CONSIDERAÇÕES FINAIS É urgente a necessidade de capacitar o gestor público para levar a cabo as tarefas colocadas pela atual conformação das relações Estado-Sociedade e pelo cenário a ser construído. Fazê-lo através de um Curso de Especialização como este parece ser essencial para fazer com que essas relações sejam capazes de promover o país mais justo, igualitário e ambientalmente sustentável que todos desejamos.

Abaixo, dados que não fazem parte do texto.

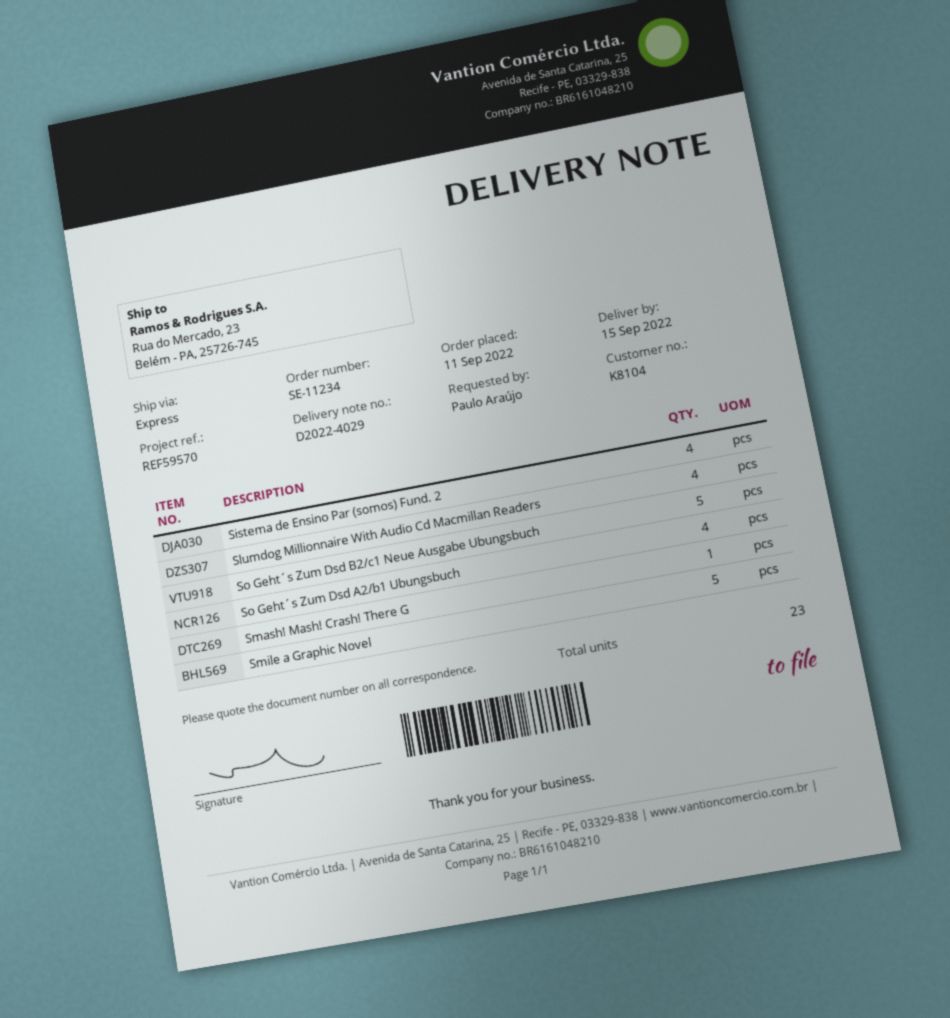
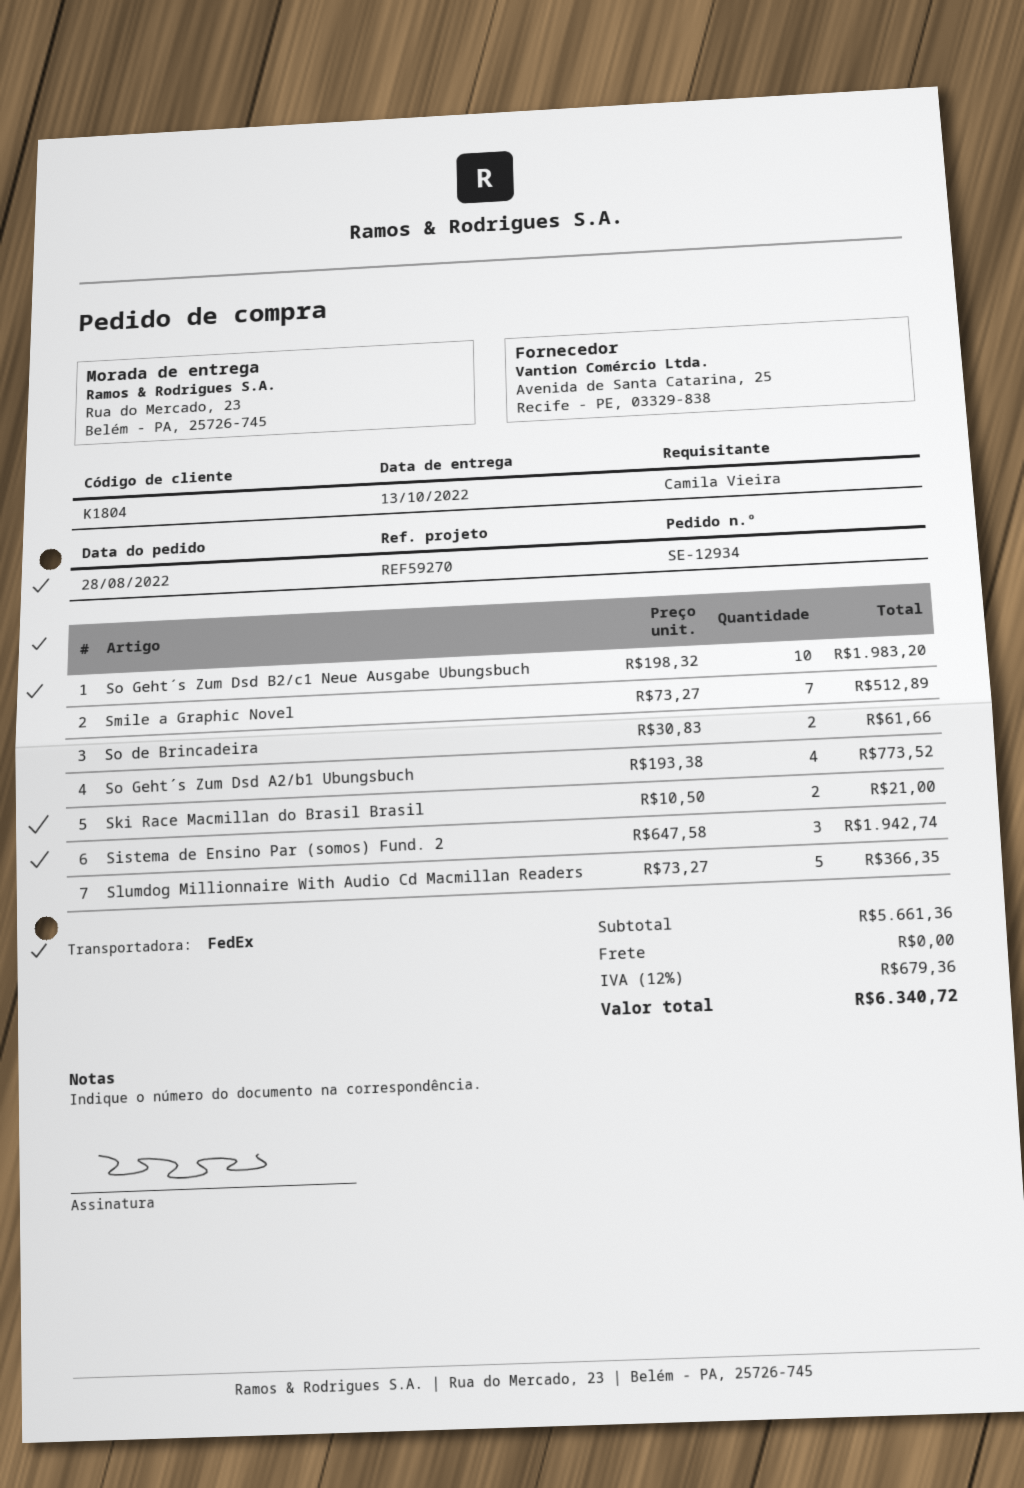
order number: SE-11234 -> SE-12934
order date: 2022-09-11 -> 2022-08-28
delivery date: 2022-09-15 -> 2022-10-13
customer number: K8104 -> K1804
reference: REF59570 -> REF59270
ordered by: Paulo Araújo -> Camila Vieira
shipping method: express -> FedEx
Sistema de Ensino Par (somos) Fund. 2: 4 -> 3
Slumdog Millionnaire With Audio Cd Macmillan Readers: 4 -> 5
So Geht´s Zum Dsd B2/c1 Neue Ausgabe Ubungsbuch: 5 -> 10
Smash! Mash! Crash! There G: 1 -> none
Smile a Graphic Novel: 5 -> 7
So de Brincadeira: none -> 2
Ski Race Macmillan do Brasil Brasil: none -> 2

Ajustar o aparelho de Estado visando a alterar essas relações Estado-Sociedade, desde que respeitando as regras democráticas, é um direito legítimo de governos eleitos com o compromisso de levar a cabo suas propostas. Assumir explicitamente essa intenção não diferencia o atual governo de outros que ocuparam anteriormente o aparelho de Estado. O que sim o faz é o fato de que ela esteja sendo buscada através de um significativo esforço por aumentar quantitativa e qualitativamente a capacidade do corpo de funcionários públicos para implementar as suas propostas. Um Curso de Gestão Pública como o que aqui se discute parece ser uma condição necessária, inclusive, para assegurar que as mudanças sejam realizadas de forma competente, criteriosa, sem comprometer os êxitos anteriormente obtidos e com a máxima aderência aos consensos que alcançou a sociedade brasileira de respeito à participação cidadã, democrática e republicana de todos os seus integrantes.